Colleen Xu · Answer 40 · Fri May 10 2024 14:59:56 GMT+0800 (China Standard Time)

@tokebe @rjawesome

Something else is going on with Pathfinder and Case B, and I can't tell if it's okay or a sign of a truncation problem.

The good news is that it now ran both templates in 2 min 16 s (much better than running forever!). As a reminder, the second template returns >4000 results (>1000 nodes and >7000 edges) that needs truncating.

Here's a Google Drive folder w/ my Case B Pathfinder run and the an old run of the 2nd template I'm comparing it to (it's not an exact match to the Pathfinder's 2nd template run, but I think it's close enough for what I want to demonstrate).

What I'm seeing: while there's only 500 results in the Pathfinder run...

in the Pathfinder KG nodes and edges, there's intermediate nodes that aren't featured/bound to "un" in a result. They're coming from very low-scoring template 2 results. It seems odd that these intermediate nodes and their edges still exist in the Pathfinder response....but maybe they're connected to high-scoring/result intermediate nodes and are being kept as part of those intermediate nodes's result KGs? I'm not sure. Examples:
- NCBIGene:821 CANX from the 4001th result in the old template 2 run
- NCBIGene:7266 DNAJC7 from the 4005th result in the old template 2 run
while there are only 500 results, there's > 1000 KG nodes and > 9000 KG edges. That seems like a lot, if the Pathfinder response's results only have node-bindings to the top 500 intermediate nodes. It doesn't seem like many nodes/edges from template 2 were truncated from the Pathfinder response.

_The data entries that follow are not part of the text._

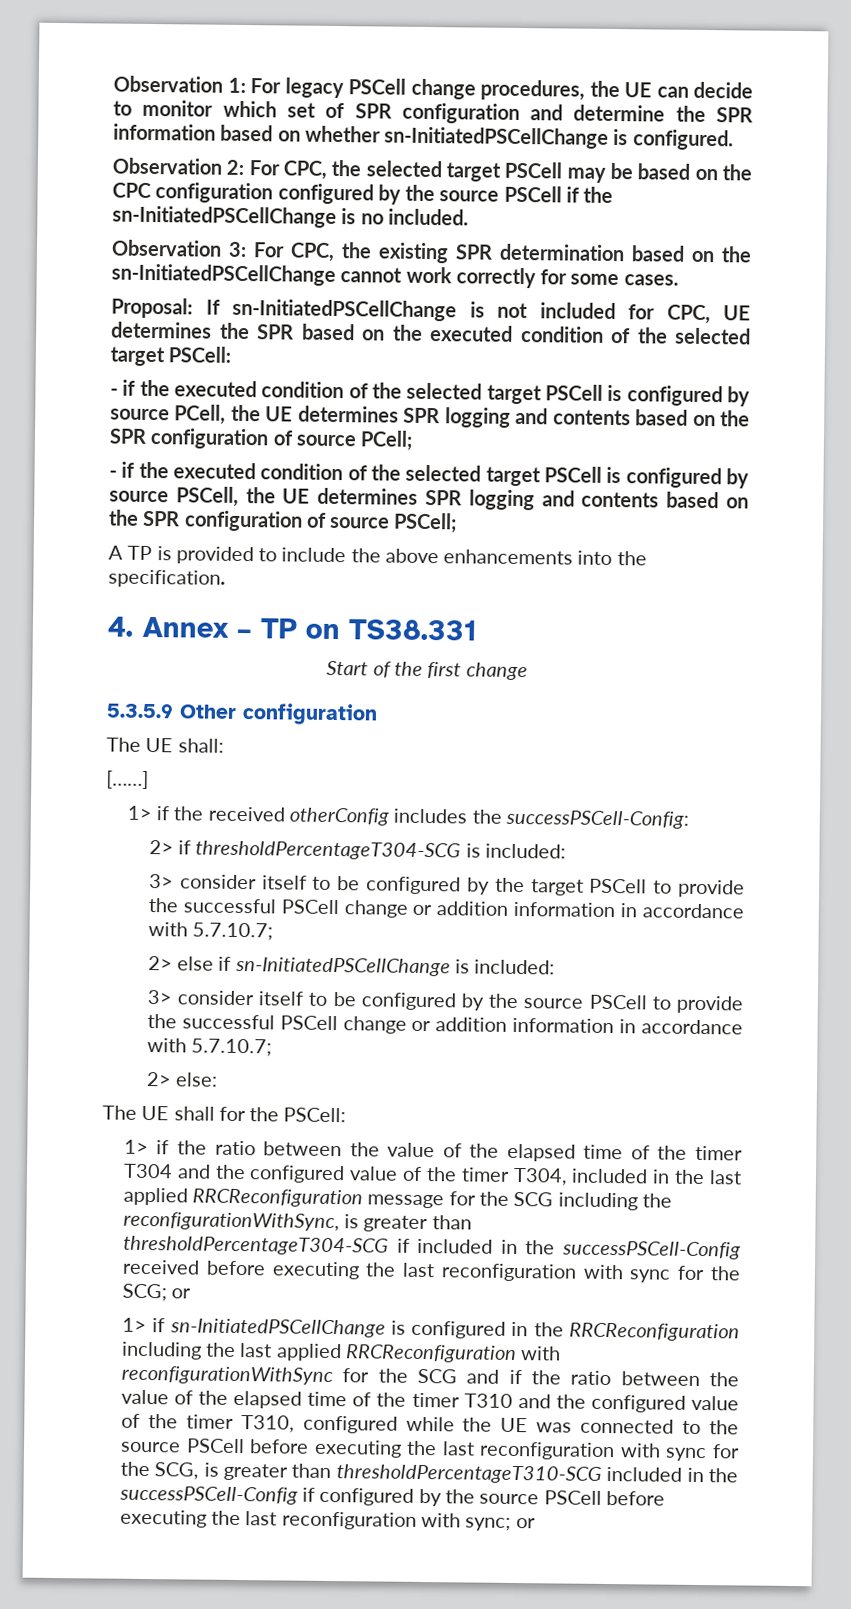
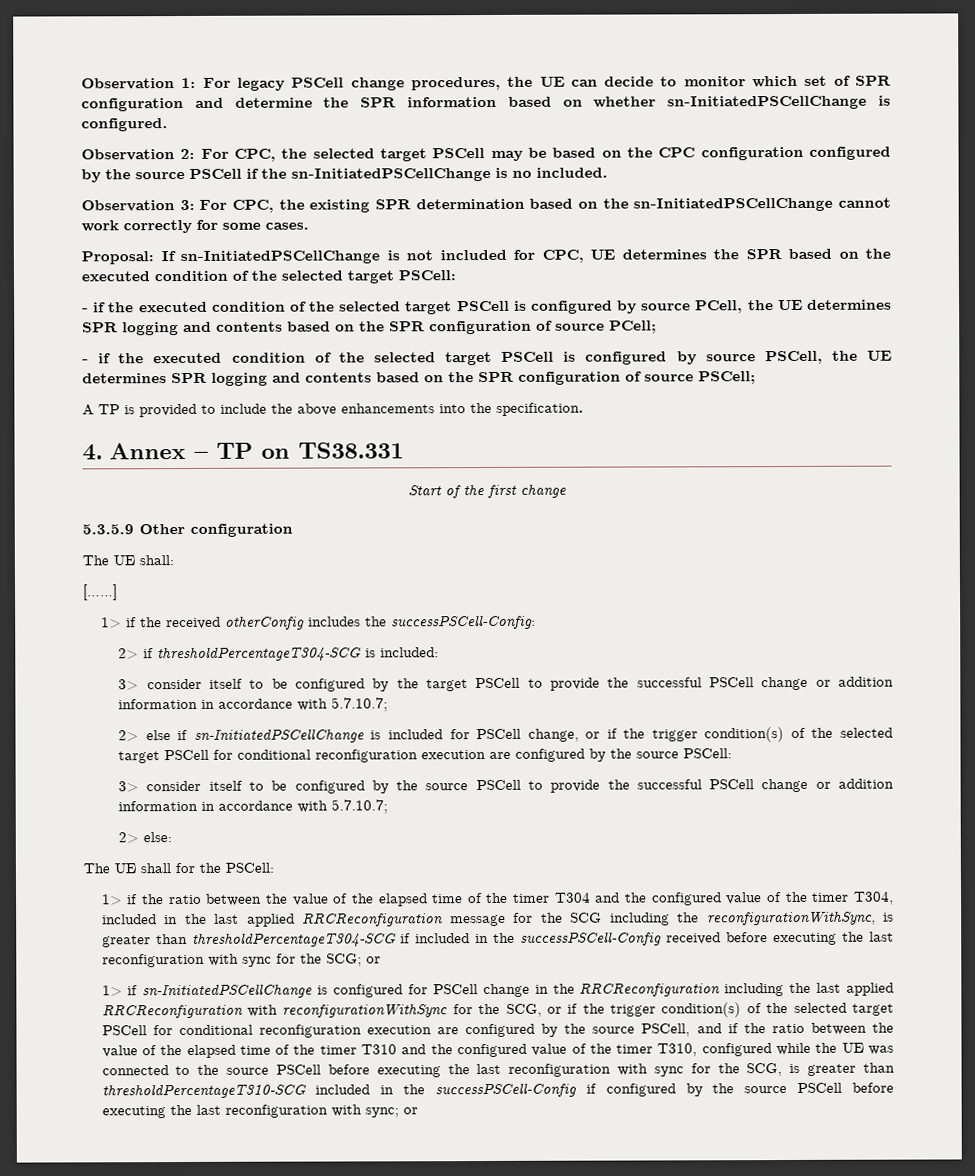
- 2> else if sn-InitiatedPSCellChange is included:
+ 2> else if sn-InitiatedPSCellChange is included for PSCell change, or if the trigger condition(s) of the selected target PSCell for conditional reconfiguration execution are configured by the source PSCell:
- 1> if sn-InitiatedPSCellChange is configured in the RRCReconfiguration including the last applied RRCReconfiguration with reconfigurationWithSync for the SCG and if the ratio between the value of the elapsed time of the timer T310 and the configured value of the timer T310, configured while the UE was connected to the source PSCell before executing the last reconfiguration with sync for the SCG, is greater than thresholdPercentageT310-SCG included in the successPSCell-Config if configured by the source PSCell before executing the last reconfiguration with sync;
+ 1> if sn-InitiatedPSCellChange is configured for PSCell change in the RRCReconfiguration including the last applied RRCReconfiguration with reconfigurationWithSync for the SCG, or if the trigger condition(s) of the selected target PSCell for conditional reconfiguration execution are configured by the source PSCell, and if the ratio between the value of the elapsed time of the timer T310 and the configured value of the timer T310, configured while the UE was connected to the source PSCell before executing the last reconfiguration with sync for the SCG, is greater than thresholdPercentageT310-SCG included in the successPSCell-Config if configured by the source PSCell before executing the last reconfiguration with sync;

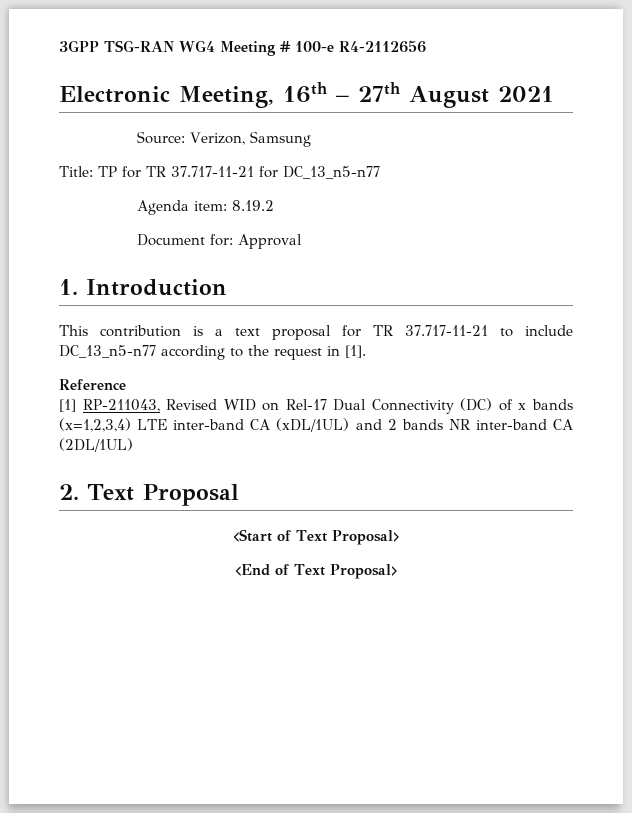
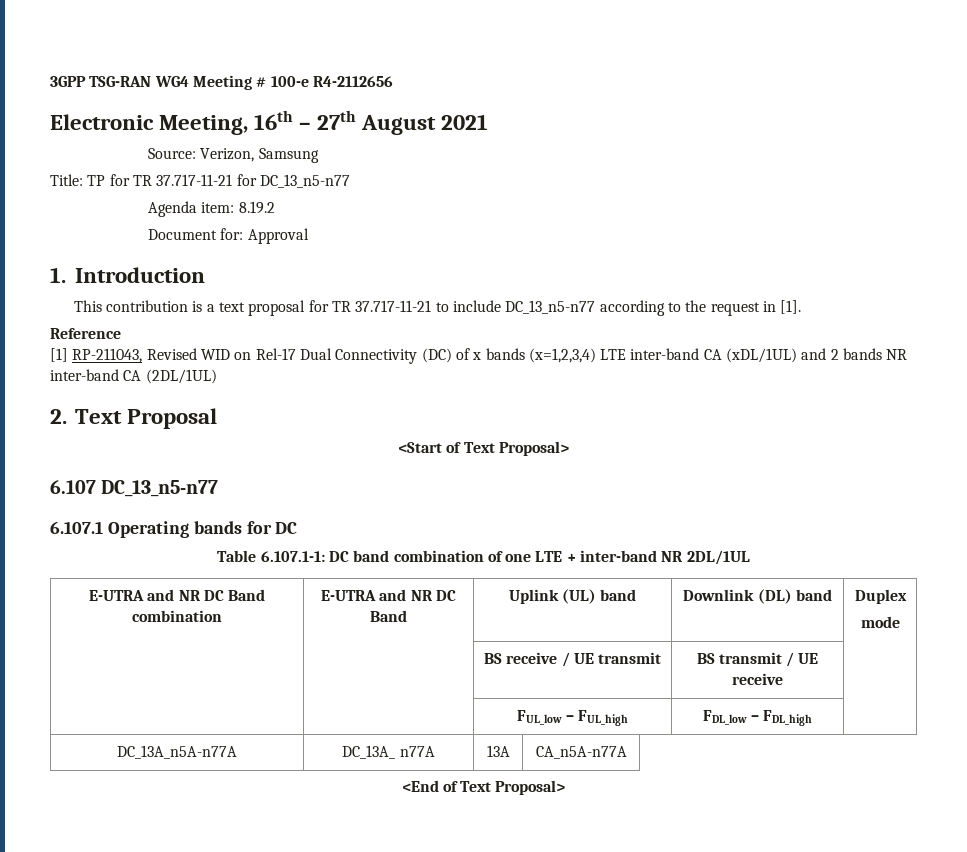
+ 6.107 DC_13_n5-n77
+ 6.107.1 Operating bands for DC
+ Table 6.107.1-1: DC band combination of one LTE + inter-band NR 2DL/1UL
+ E-UTRA and NR DC Band combination | E-UTRA and NR DC Band | Uplink (UL) band | Downlink (DL) band | Duplex
+ mode
+ | | BS receive / UE transmit | BS transmit / UE receive |
+ | | FUL_low – FUL_high | FDL_low – FDL_high |
+ DC_13A_n5A-n77A | DC_13A_ n77A | 13A | CA_n5A-n77A

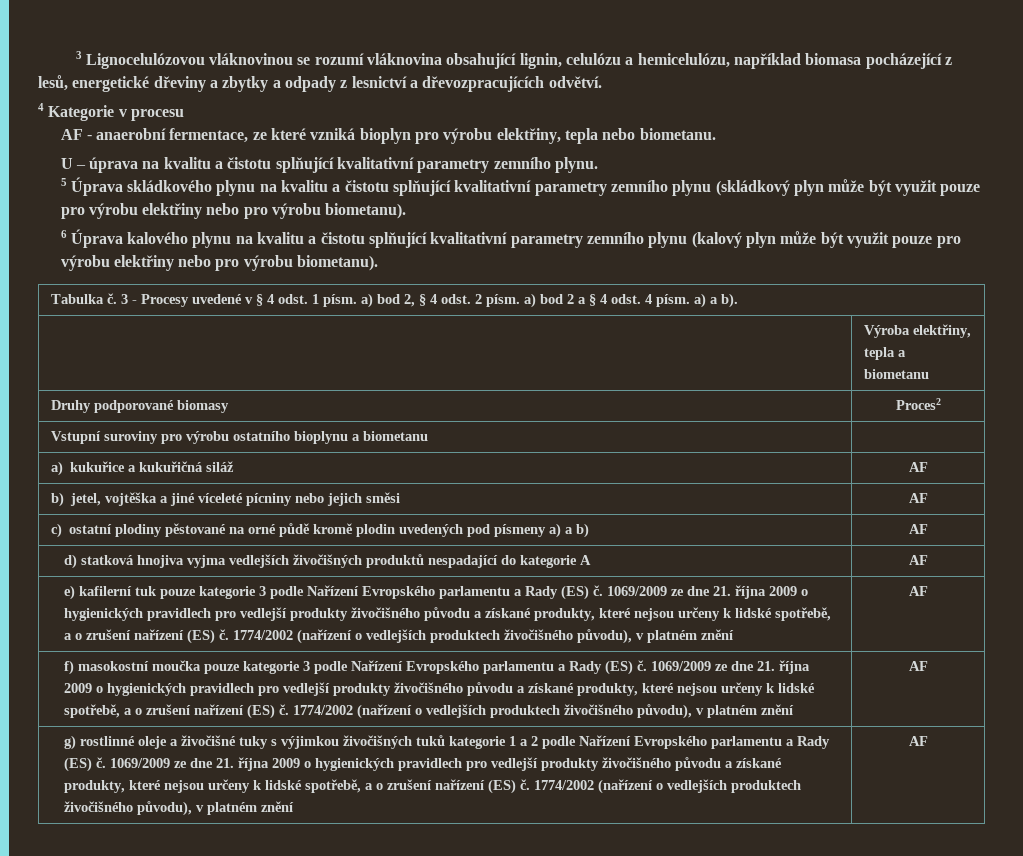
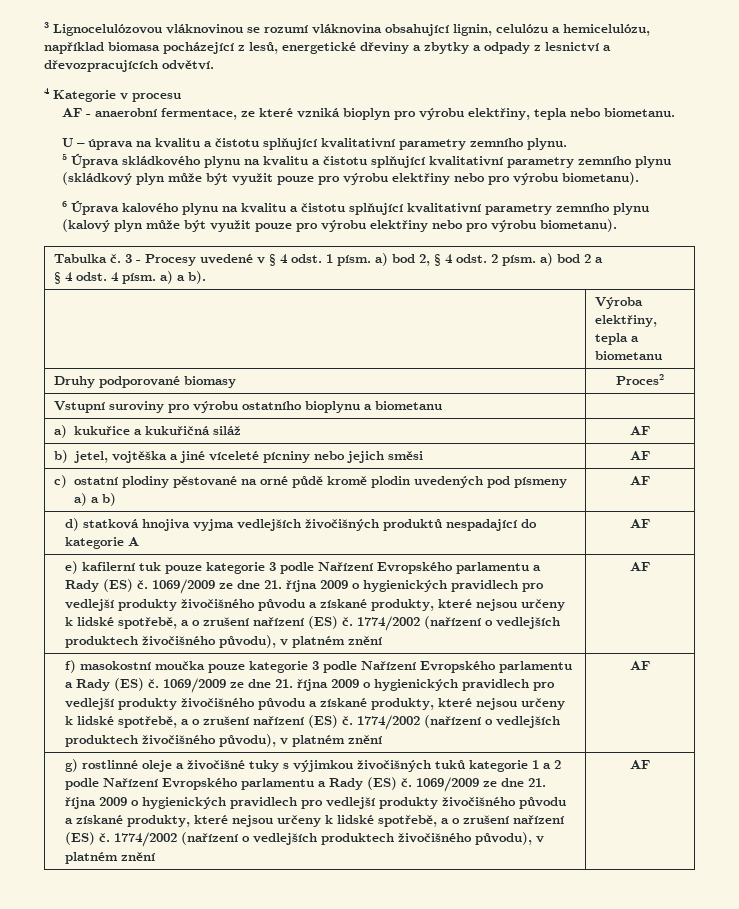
- Tabulka č. 3 - Procesy uvedené v § 4 odst. 1 písm. a) bod 2, § 4 odst. 2 písm. a) bod 2 a § 4 odst. 4 písm. a) a b).
+ Tabulka č. 3 - Procesy uvedené v § 4 odst. 1 písm. a) bod 2, § 4 odst. 2 písm. a) bod 2 a
+ § 4 odst. 4 písm. a) a b).

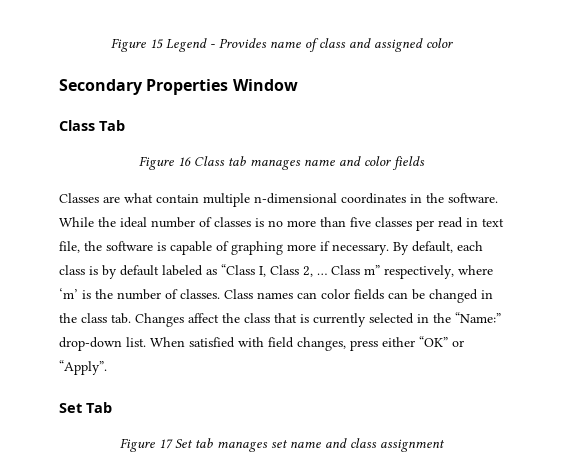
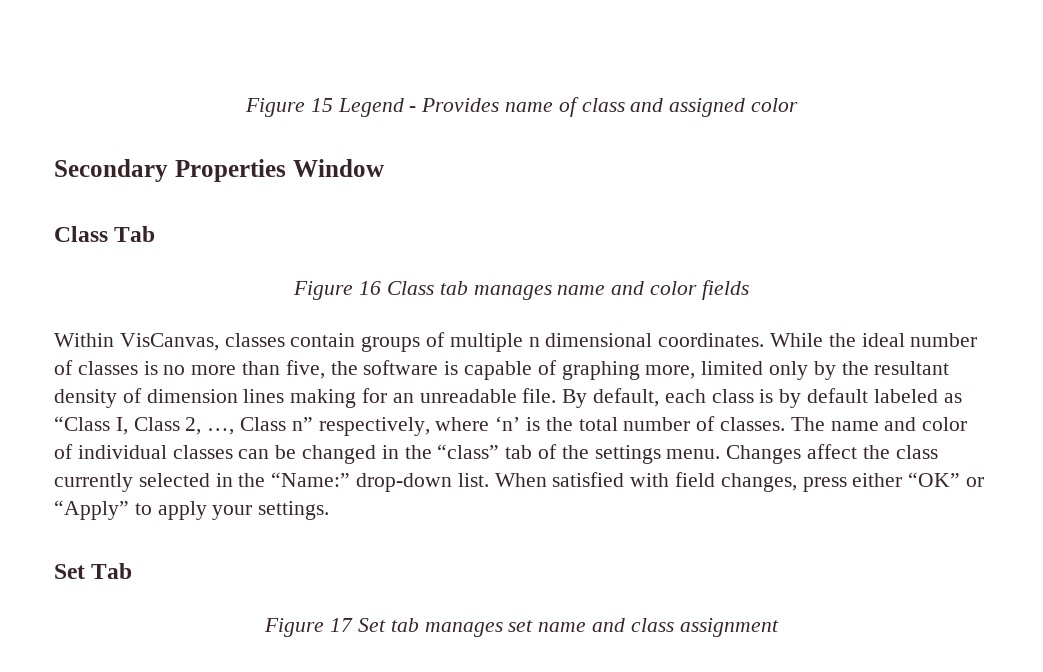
- Classes are what contain multiple n-dimensional coordinates in the software.
+ Within VisCanvas, classes contain groups of multiple n dimensional coordinates.
- While the ideal number of classes is no more than five classes per read in text file, the software is capable of graphing more if necessary.
+ While the ideal number of classes is no more than five, the software is capable of graphing more, limited only by the resultant density of dimension lines making for an unreadable file.
- By default, each class is by default labeled as “Class I, Class 2, … Class m” respectively, where ‘m’ is the number of classes.
+ By default, each class is by default labeled as “Class I, Class 2, …, Class n” respectively, where ‘n’ is the total number of classes.
- Class names can color fields can be changed in the class tab. Changes affect the class that is currently selected in the “Name:” drop-down list.
+ The name and color of individual classes can be changed in the “class” tab of the settings menu. Changes affect the class currently selected in the “Name:” drop-down list.
- When satisfied with field changes, press either “OK” or “Apply”.
+ When satisfied with field changes, press either “OK” or “Apply” to apply your settings.

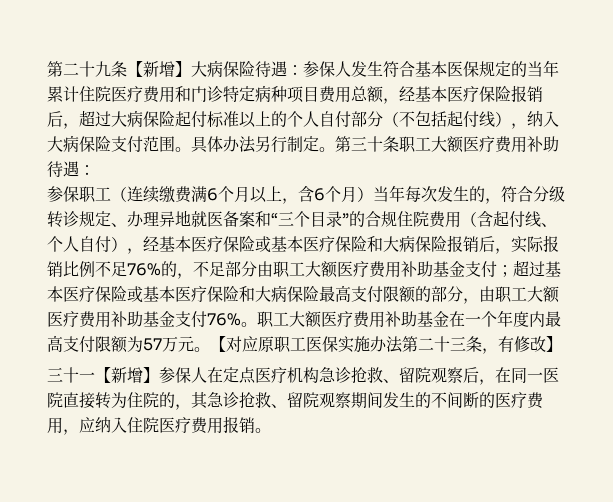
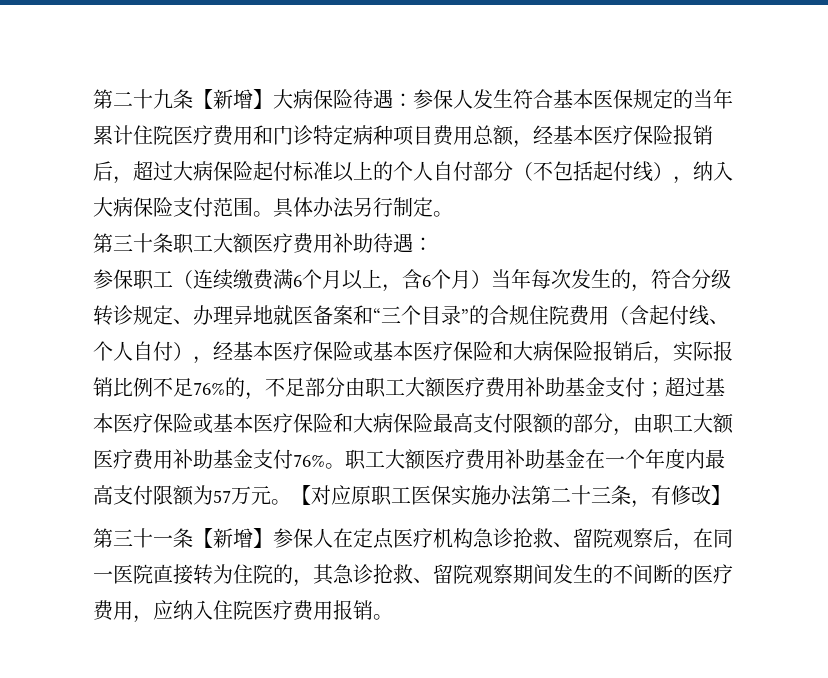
- 具体办法另行制定。第三十条职工大额医疗费用补助待遇：
+ 具体办法另行制定。
+ 第三十条职工大额医疗费用补助待遇：
- 三十一【新增】参保人在定点医疗机构急诊抢救、留院观察后，在同一医院直接转为住院的，其急诊抢救、留院观察期间发生的不间断的医疗费用，应纳入住院医疗费用报销。
+ 第三十一条【新增】参保人在定点医疗机构急诊抢救、留院观察后，在同一医院直接转为住院的，其急诊抢救、留院观察期间发生的不间断的医疗费用，应纳入住院医疗费用报销。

I didn't notice any truncation issues for Case A asthma and Case C (see my previous notes).

Jackson Callaghan · Answer 41 · Sat May 11 2024 04:37:46 GMT+0800 (China Standard Time)

There should definitely be a large number of nodes and edges that aren't bound to a result directly -- we'd expect a lot of nodes that are exclusively bound to an edge used in a support graph for an edge bound to a result, which could leave a lot of extra nodes and edges that don't have an immediately obvious reason for existing.

It could still be the case that there are nodes and edges that aren't properly truncated, I think the only way we can meaningfully check this is by writing a script that parses a response and checks that every node/edge somehow links (directly or indirectly) to a result. It would have to start with results and then work its way out to build out lists of bound edges/nodes/support graph IDs, and then check those lists against the actual KG and support graph set. @rjawesome could you put together such a script? We'd probably want to adapt it to an integration test later, so it would see use beyond just checking this one time.

Rohan Juneja · Answer 42 · Sat May 11 2024 10:26:26 GMT+0800 (China Standard Time)

I added a test here for pathfinder in particular: https://github.com/biothings/bte_trapi_query_graph_handler/blob/894bbb0e53148035ab73cd44ca4f22e3af5e6fb1/__test__/unittest/pathfinder.test.ts#L103-L146
If pfResponse was to read from a file, then this could function as a "script" to check any given TRAPI response

Jackson Callaghan · Answer 43 · Wed May 15 2024 03:37:43 GMT+0800 (China Standard Time)

Did some messing around with @rjawesome's test to make a script and was able to confirm that yes, pruning is working as expected. Case B just creates huge support graphs which results in many many edges.